→ **Exercise objective**
Pick each line containing the word "order" out of the data below.
Start of Block
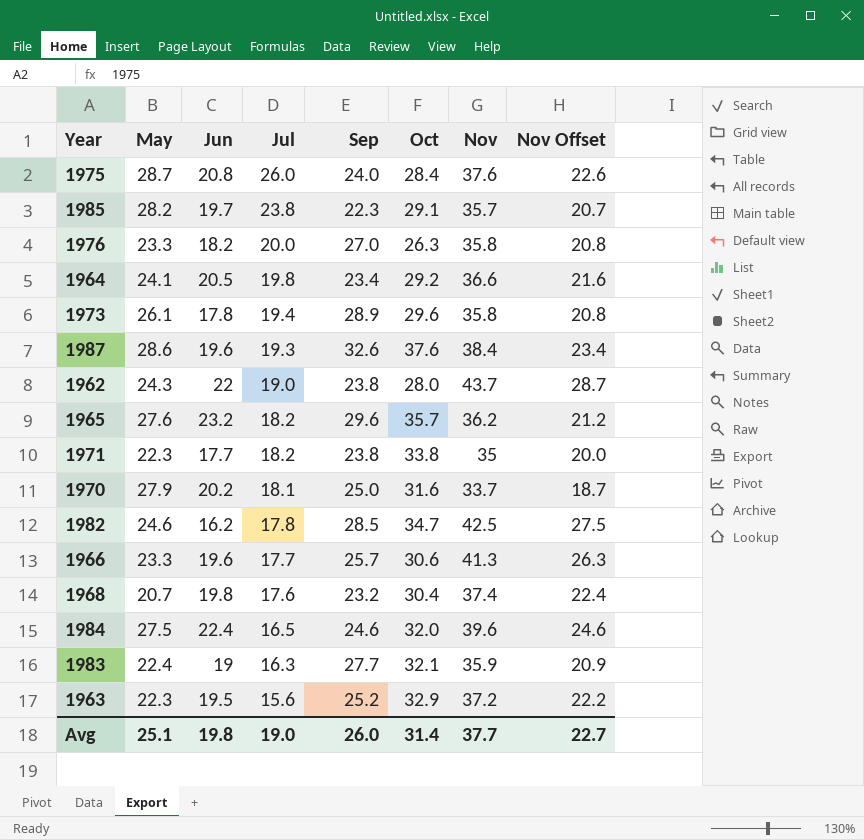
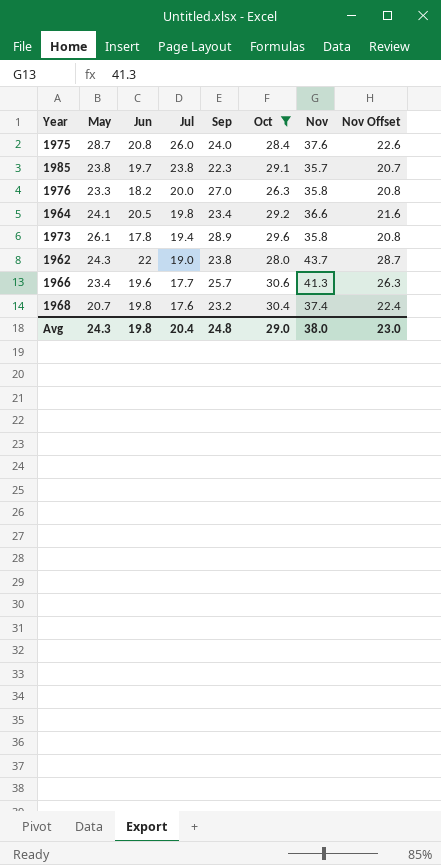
filter: none -> Oct <= 30.6
1985 | May: 28.2 -> 23.8
1966 | May: 23.3 -> 23.4
Avg | May: 25.1 -> 24.3
Avg | Jul: 19.0 -> 20.4
Avg | Sep: 26.0 -> 24.8
Avg | Oct: 31.4 -> 29.0
Avg | Nov: 37.7 -> 38.0
Avg | Nov Offset: 22.7 -> 23.0

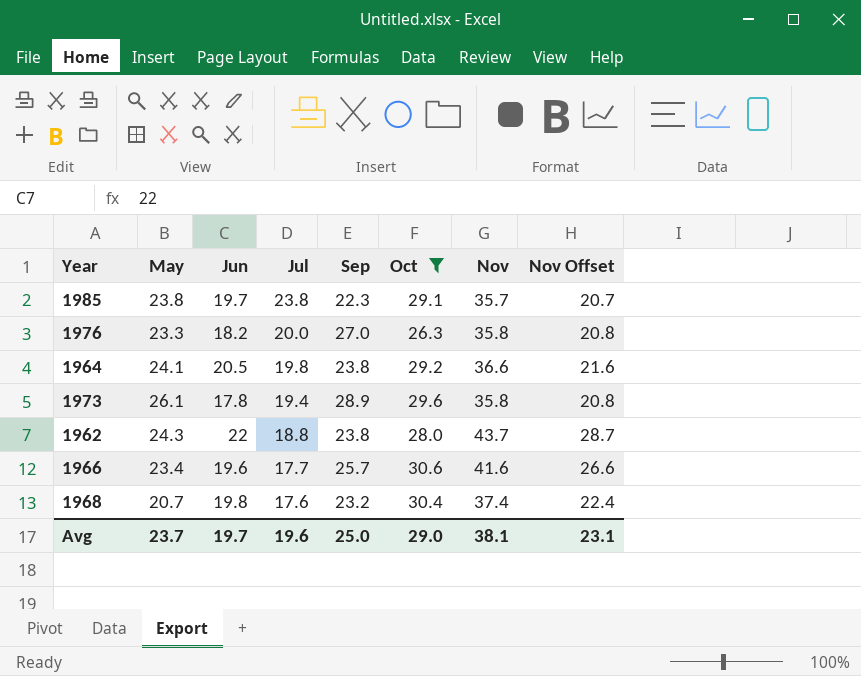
row 1975: 28.7 | 20.8 | 26.0 | 24.0 | 28.4 | 37.6 | 22.6 -> none
1964 | Sep: 23.4 -> 23.8
1962 | Jul: 19.0 -> 18.8
1966 | Nov: 41.3 -> 41.6
1966 | Nov Offset: 26.3 -> 26.6
Avg | May: 24.3 -> 23.7
Avg | Jun: 19.8 -> 19.7
Avg | Jul: 20.4 -> 19.6
Avg | Sep: 24.8 -> 25.0
Avg | Nov: 38.0 -> 38.1
Avg | Nov Offset: 23.0 -> 23.1

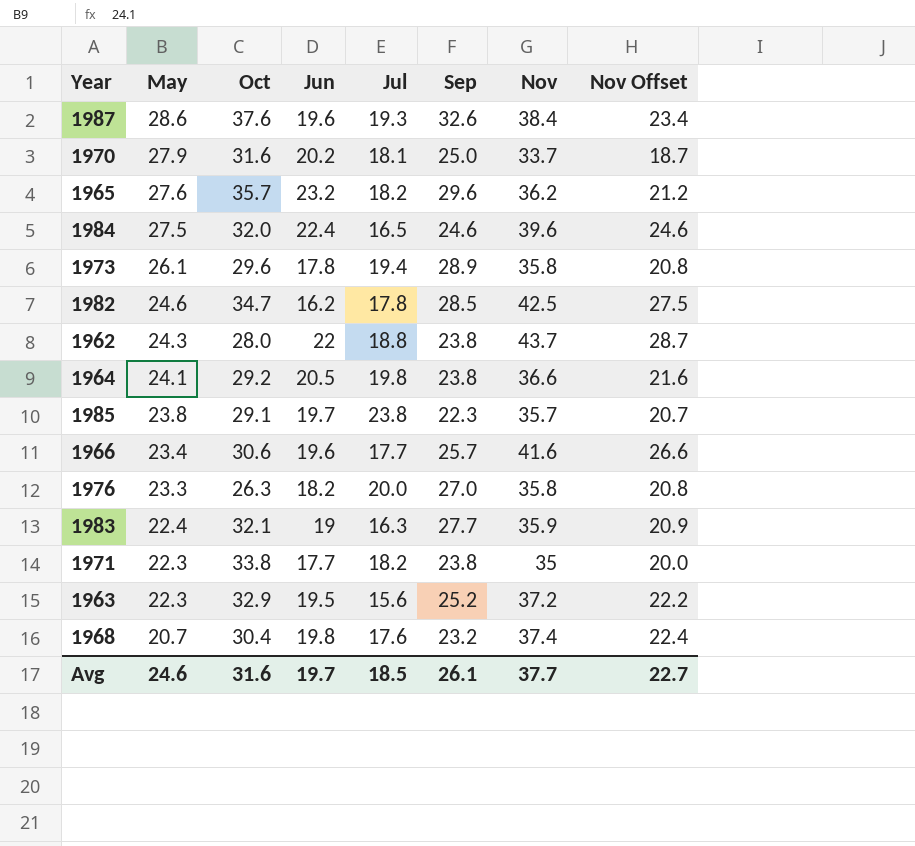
filter: Oct <= 30.6 -> none
row order: Jul descending -> May descending
column Oct | position: 6 -> 3
Avg | May: 23.7 -> 24.6
Avg | Oct: 29.0 -> 31.6
Avg | Jul: 19.6 -> 18.5
Avg | Sep: 25.0 -> 26.1
Avg | Nov: 38.1 -> 37.7
Avg | Nov Offset: 23.1 -> 22.7

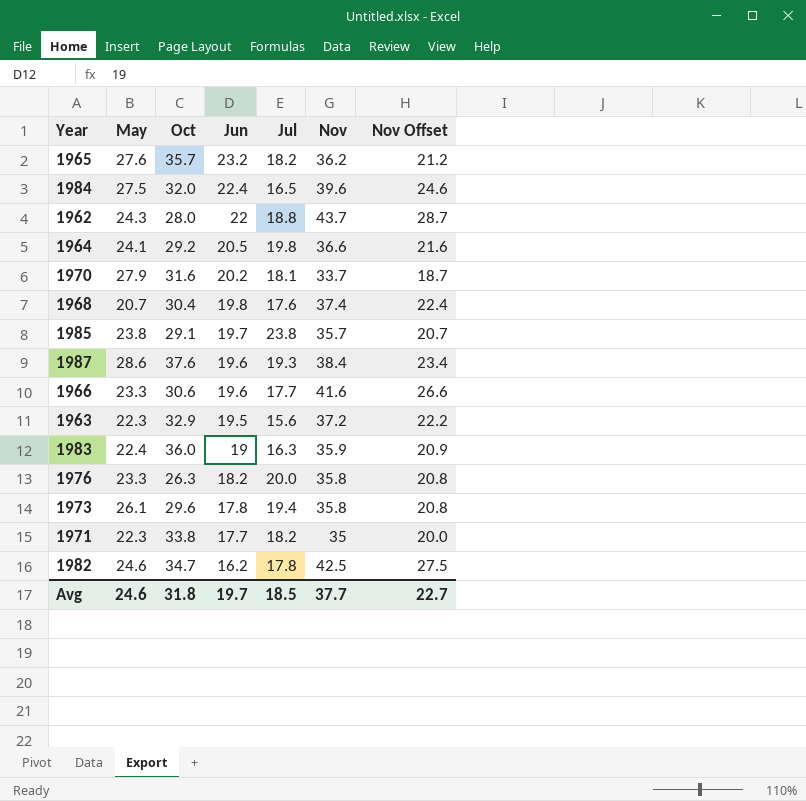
row order: May descending -> Jun descending
column Sep | position: 6 -> none
1966 | May: 23.4 -> 23.3
1983 | Oct: 32.1 -> 36.0
Avg | Oct: 31.6 -> 31.8

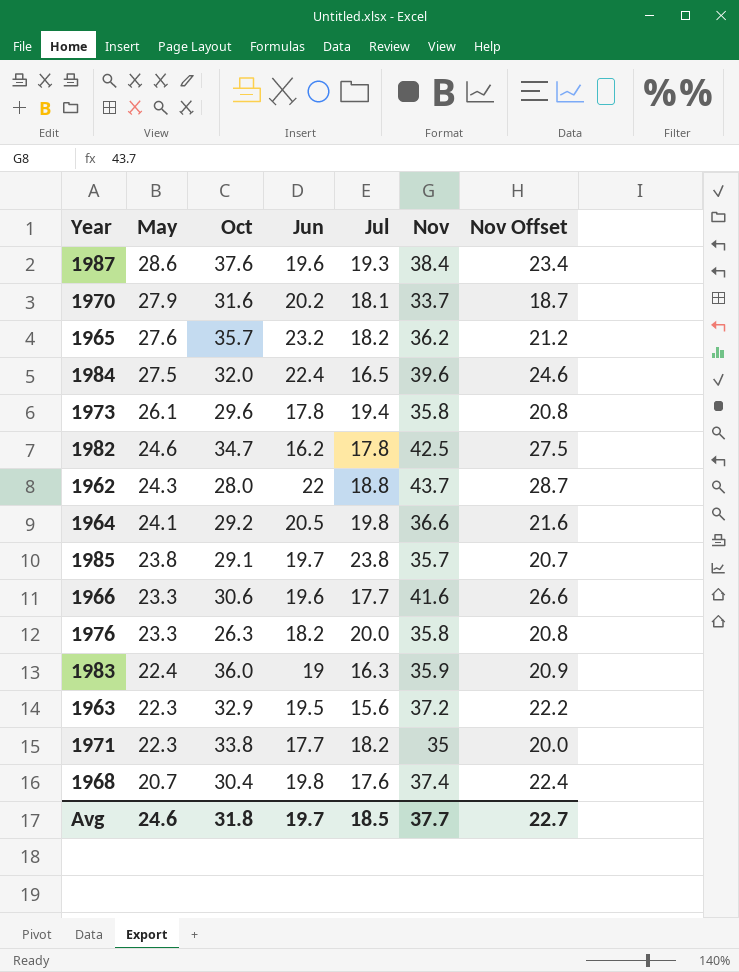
row order: Jun descending -> May descending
End of Block
→ **Solution for this problem**
row order: Jul descending -> May descending
row order: May descending -> Jun descending
row order: Jun descending -> May descending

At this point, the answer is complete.